By RACHEL DONADIO | Published: March 13, 2013VATICAN CITY — With a puff of white smoke from the chimney of the Sistine Chapel and to the cheers of thousands of rain-soaked faithful, a gathering of Catholic cardinals picked a new pope from among their midst on Wednesday. The name of the new pope, the 266th pontiff of the Roman Catholic Church, by tradition would not be revealed until he appeared on a balcony on the front of St. Peter’s Basilica.
“Habemus papam!,” members of the crowd shouted in Latin, waving umbrellas and flags. “We have a pope!”
“It was like waiting for the birth of a baby, only better, ” said a Roman man. A child sitting atop his father’s shoulders waved a crucifix
We’re still waiting to see whom was chosen by the College of Cardinals.
New Pope Francis I is an ardent opponent of same-sex marriage, in coincidence with traditional Catholic belief. In 2010, he wrote, “Let’s not be naïve, we’re not talking about a simple political battle; it is a destructive pretension against the plan of God. We are not talking about a mere bill, but rather a machination of the Father of Lies that seeks to confuse and deceive the children of God.”

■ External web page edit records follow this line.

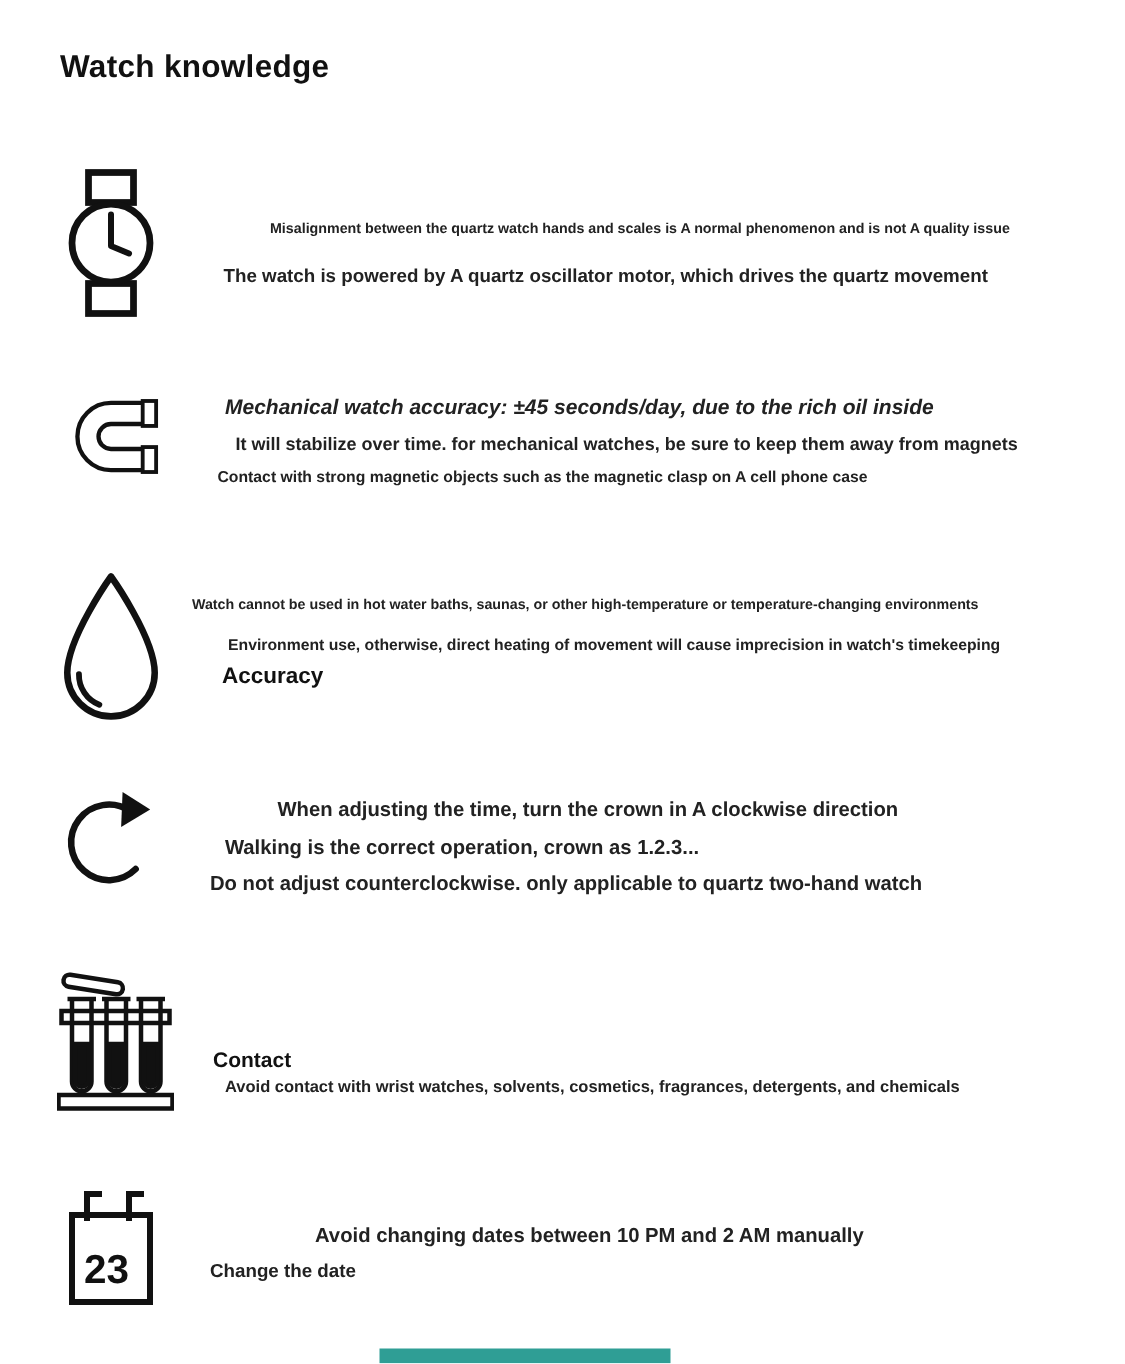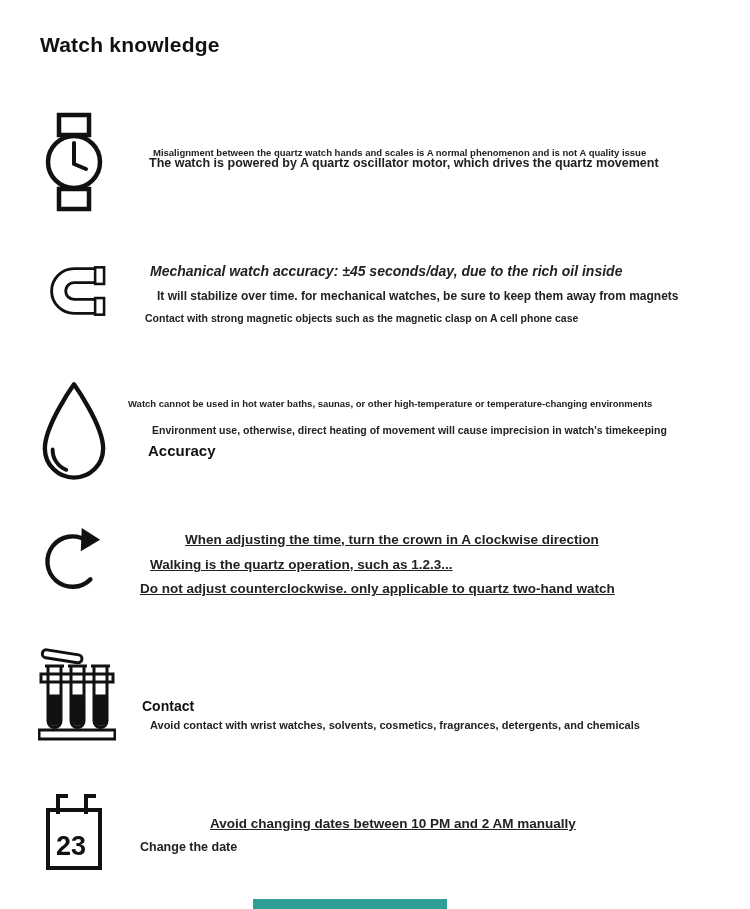"Misalignment between the quartz watch" div.line { left: 153px -> 180px }
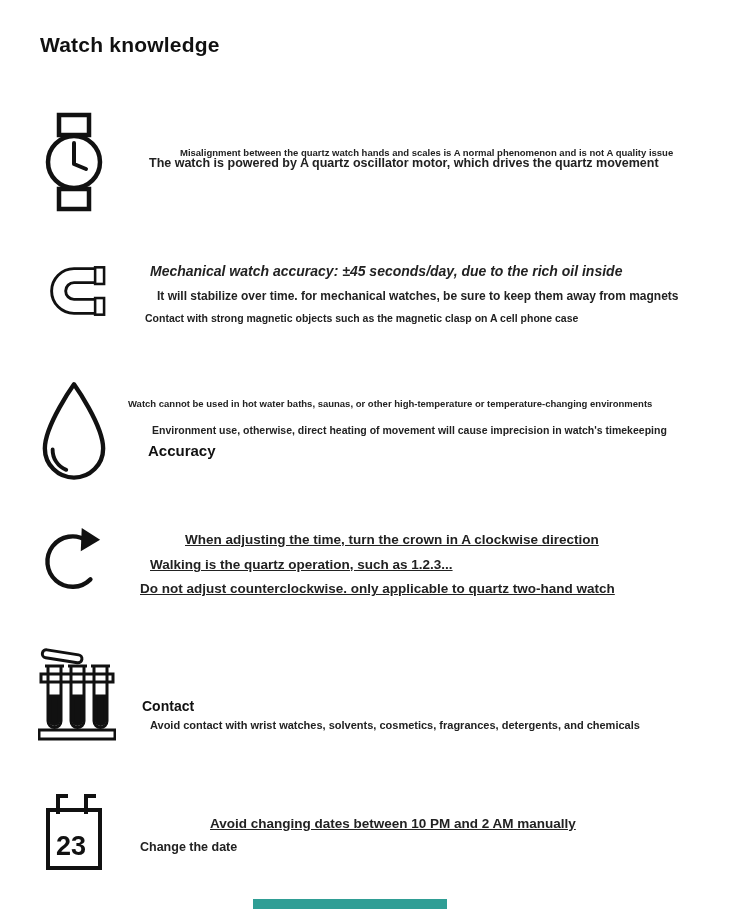"The watch is powered by" div.line { top: 156px -> 177px }
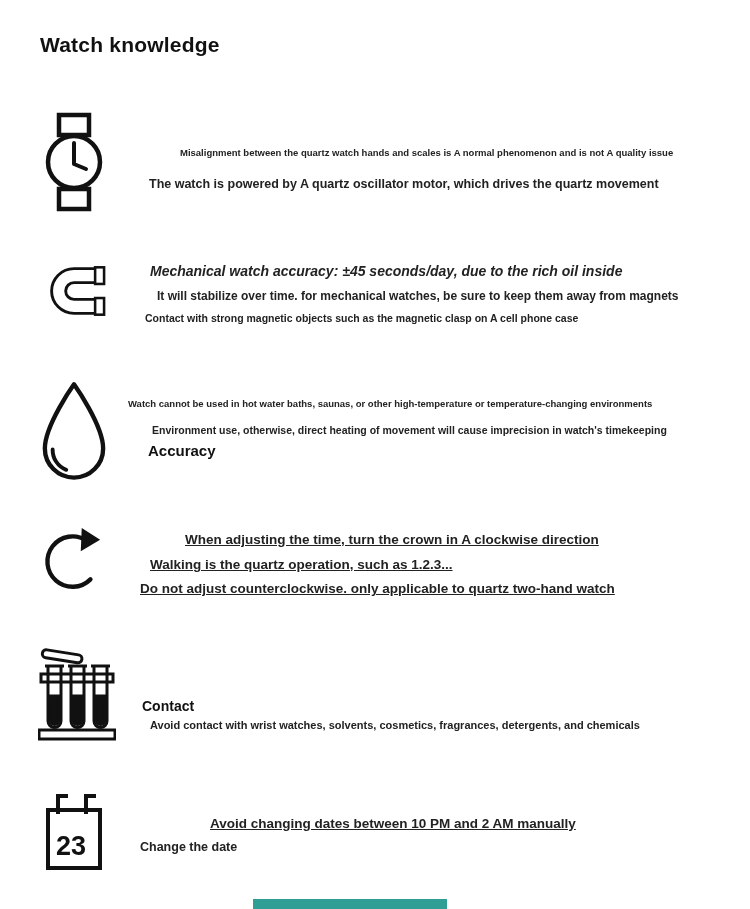"When adjusting the time, turn" .fs135 { text-decoration: underline -> none }
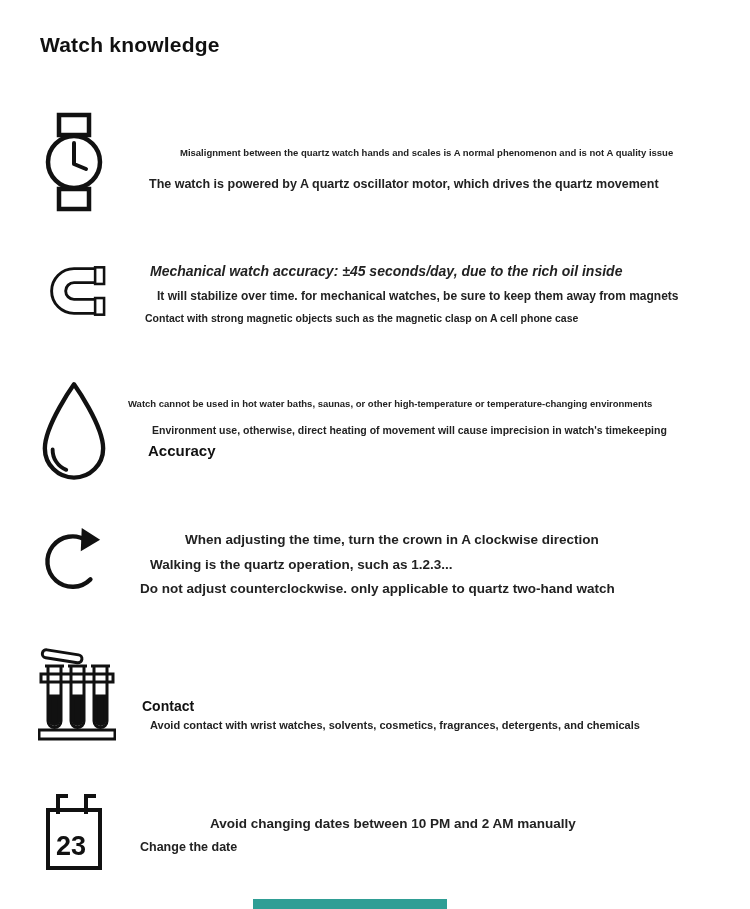"Walking is the quartz operation," div.line { text: quartz operation, such -> correct operation, crown }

The media remains aghast at the fact that Francis I is a Catholic. They should get used to it.
New Pope Francis I is a conservative in the mold of his predecessor, Pope Benedict XVI and Pope John Paul II. That’s especially true on the issue of abortion, which he called a “death sentence” for the unborn in 2007. “We aren’t in agreement with the death penalty,” he said during that speech, “but in Argentina we have the death penalty. A child conceived by the rape of a mentally ill or retarded woman can be condemned to death.”
In the Aparecida Document, a document that represents a joint statement by Latin American church leaders but presented by Francis in 2007, the leaders stated, “we should commit ourselves to ‘eucharistic coherence,’ that is, we should be conscious that people cannot receive holy communion and at the same time act or speak against the commandments, in particular when abortions, euthanasia, and other serious crimes against life and family are facilitated. This responsibility applies particularly to legislators, governors, and health professionals.”
Francis is also anti-euthanasia: “Today,” he wrote, “elderly people are discarded when, in reality, they are the seat of wisdom of the society. The right to life means allowing people to live and not killing, allowing them to grow, to eat, to be educated, to be healed, and to be permitted to die with dignity.”